Finished He Kills Coppers by Jake Arnott last night – which, considering I started it pretty late the night before, isn’t bad going. For once the “a book that you can’t put down” blurb on the front was spot on. And just as interesting were reading the author’s comments on Amazon and in The Guardian this morning.
It’s loosely another crime novel (yeah, I keep telling myself I’m gonna read something different – want to dip into some M John Harrison, but right now it feels too rich – a bit like the chocolate cake I plan on making tomorrow – every sentence is so laden with beauty that I’d be hard pressed to read a whole page at a time). It has a slight feel of Ellroy about it – the spiralling narrative told from the perspective of 3 characters, newspaper clippings to telescope parts of the story (though not with such annoying frequency as Ellroy) and even a Dudley Smith-style bent uber-copper in the person of freemason George Mooney. The 3 (or even 4) character thing is interesting, in that 2 are written in the first person and the others in third person – the kind of thing I never normally notice in a novel but here it worked really well and even contributed to the plot.
Anyway, the whole thing, as the title implies, centres around a cop killing. Later on in the novel the killer’s name becomes a chant at football games and later anarchist demos used to antagonise the police, and I thought immediately of the Chumbawamba song Happiness Is Just A Chant Away featuring the Krsna-like “Harry Roberts, Harry Roberts, Roberts Roberts, Harry Harry” (wish I knew what happened to my copy of Shhh). As I found out afterwards, the book was based upon the real story of the Travis Bickle-like Harry Roberts (strange, almost all of the search results I got for Harry Roberts were actually reviews of He Kills Coppers), and there was indeed a Roberts chant matching the one in the book not the Chumbawamba version (the chant inspired the title – sung to the tune of London Bridge is Falling Down: “Harry Roberts is our friend, is our friend, is our friend, Harry Roberts is our friend, he kills coppers”).

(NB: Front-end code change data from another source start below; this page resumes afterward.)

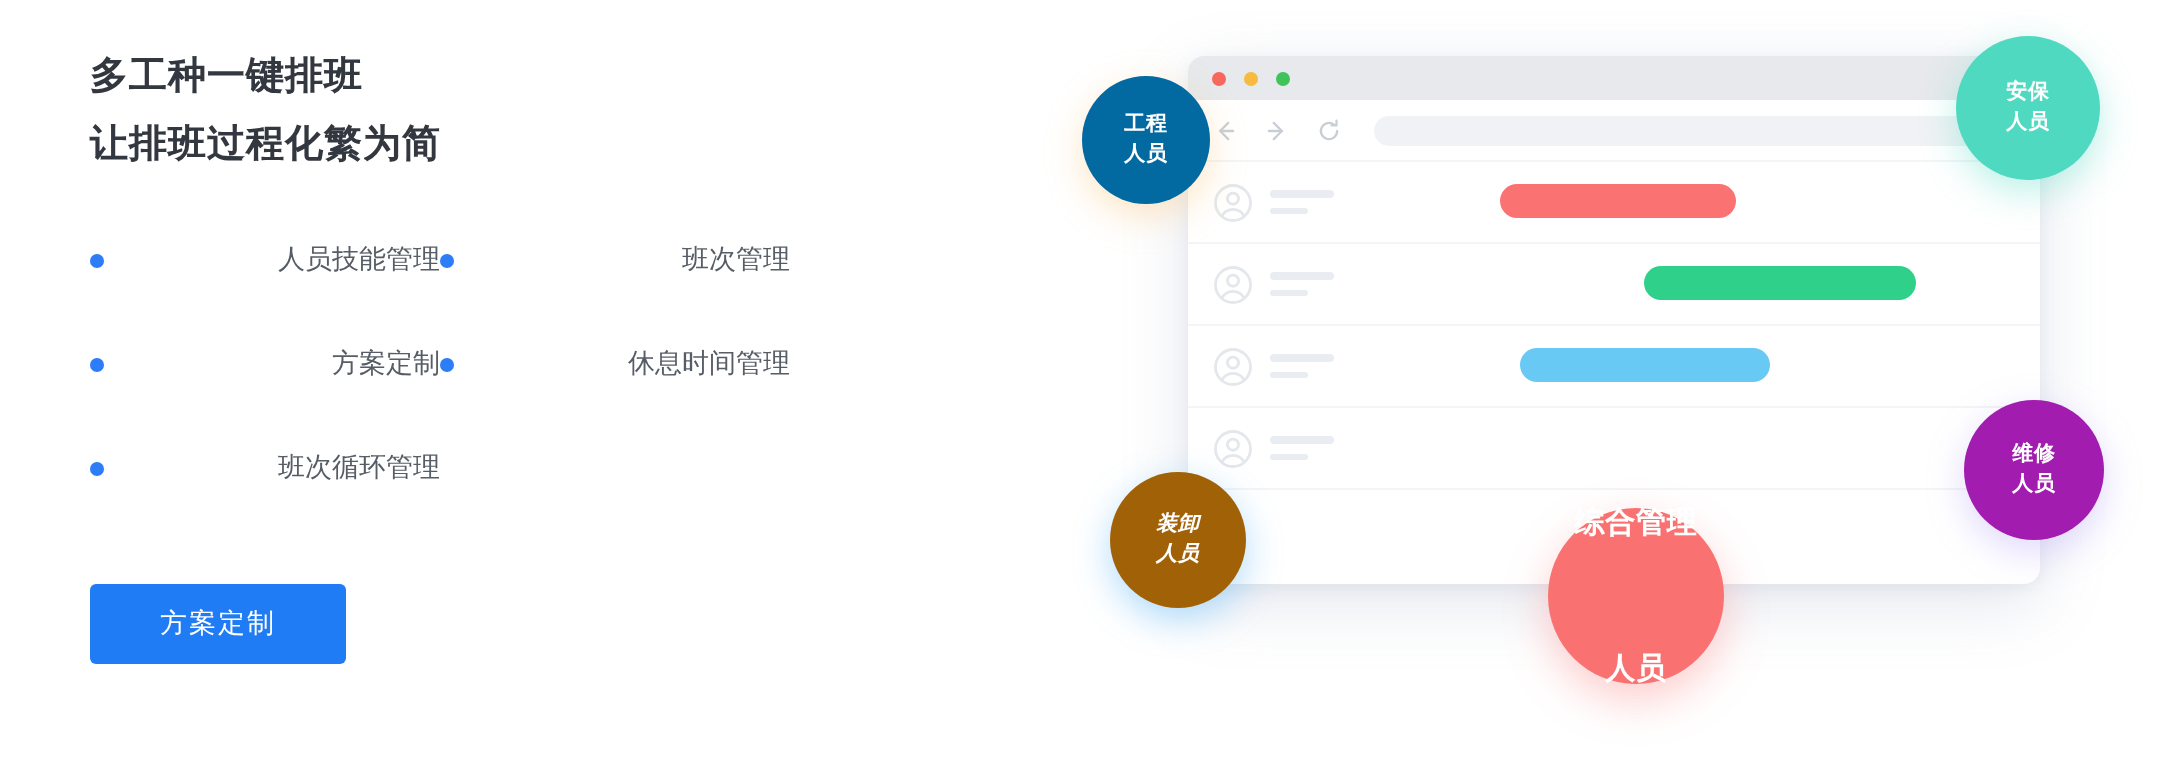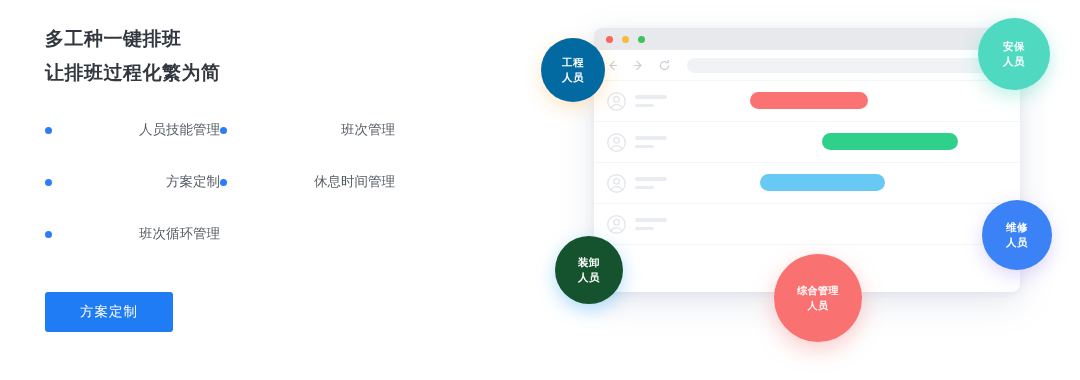"维修" .bubble-maintenance { background: #3b82f6 -> #a21caf }
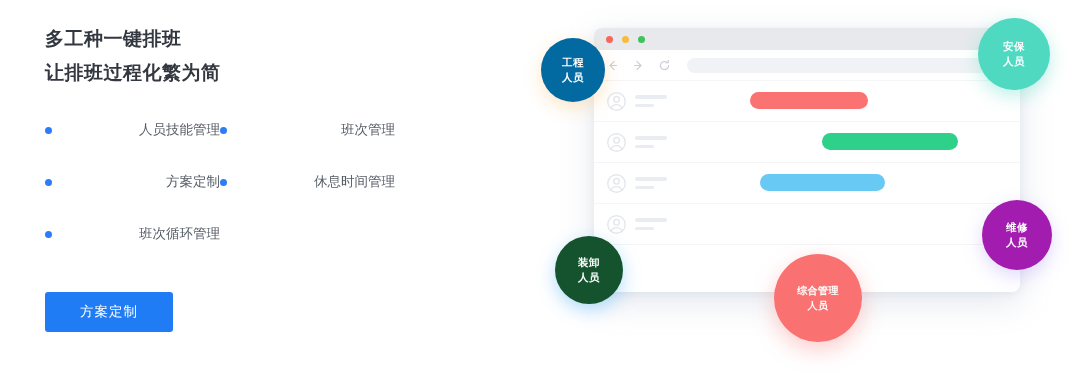"装卸" .bubble-loading { background: #14532d -> #a16207; font-style: none -> italic }
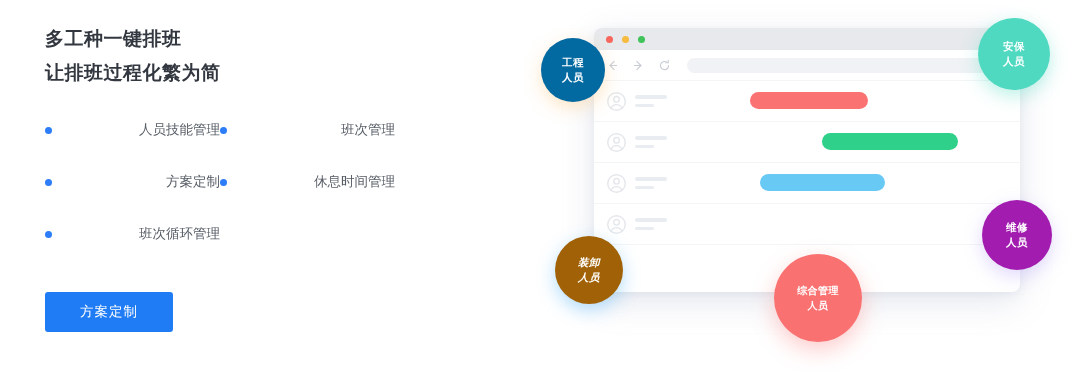"综合管理" .bubble-general { font-size: 10px -> 15px; justify-content: none -> space-between }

And the documentary side of the book goes much further: I was unsure how “genuine” the bits set in the 60s and early 70s were – they certainly rang true to me, but then I was never around in 1966 and was only 2 in 1971. But the mix of ingredients was intoxicating, as colourful and shiny as a London bus from a 1960s film: the police, sometimes bent, shot through with a masonic streak, but basically a lot more human than today’s bunch (the subplot of the entire story is the transformation of the police force from Z-Cars style local bobbies to tactical political units led by theoreticians). The Flying Squad and the SPG. The London gangs and their manors – Maltese-run clip joints in Soho. The hippies in Ladbroke Grove and the start of the alternative press. The World Cup (of course). Pinball-playing mods. Early 70s skinhead football violence, Clockwork Orange bowler-hatted Chelsea fan inciting a riot.
Moving forward to 1985 the book entered a world I knew well, and I can’t fault any of the detail there. It was like a trip down memory lane for me – CND holding hands around missile bases (I was there!), Class War anarchists and their tabloid view of life from the other side (the bit about the Page 3 Hospitalised Copper fuelled old memories: “BRIXTON PC BASIL BASTARD BASHED ON THE BONCE BY A BOULDER IN THE BLOODY BATTLE OF THE BARRIER BLOCK”). South London squats, anti-everythingism, sinks full of washing up. Stonehenge and the Battle of the Beanfield. It’s incredible that Arnott managed to squeeze in so many iconic historical references without them feeling forced or unnecessary. Always makes a book more fun, being able to place yourself somewhere on the periphery of the action.
I’m sure there was lots more I intended to say. Bottom line: fucking excellent book. A slight feel of something lacking, a bit of hollowness, but that’s not really a handicap; if anything it makes the book easier to read, a breeze. Not sure what it is that’s missing though: the history, as I mentioned, is gripping (though as always with semi-fiction I spend more time than I should wondering how much is real and how much invented). The characters are complex and believable (at least the main characters – others can be a bit 2-dimensional, but again I found that stopped me from getting bogged down in detail). And the plot is awesome. Buy it!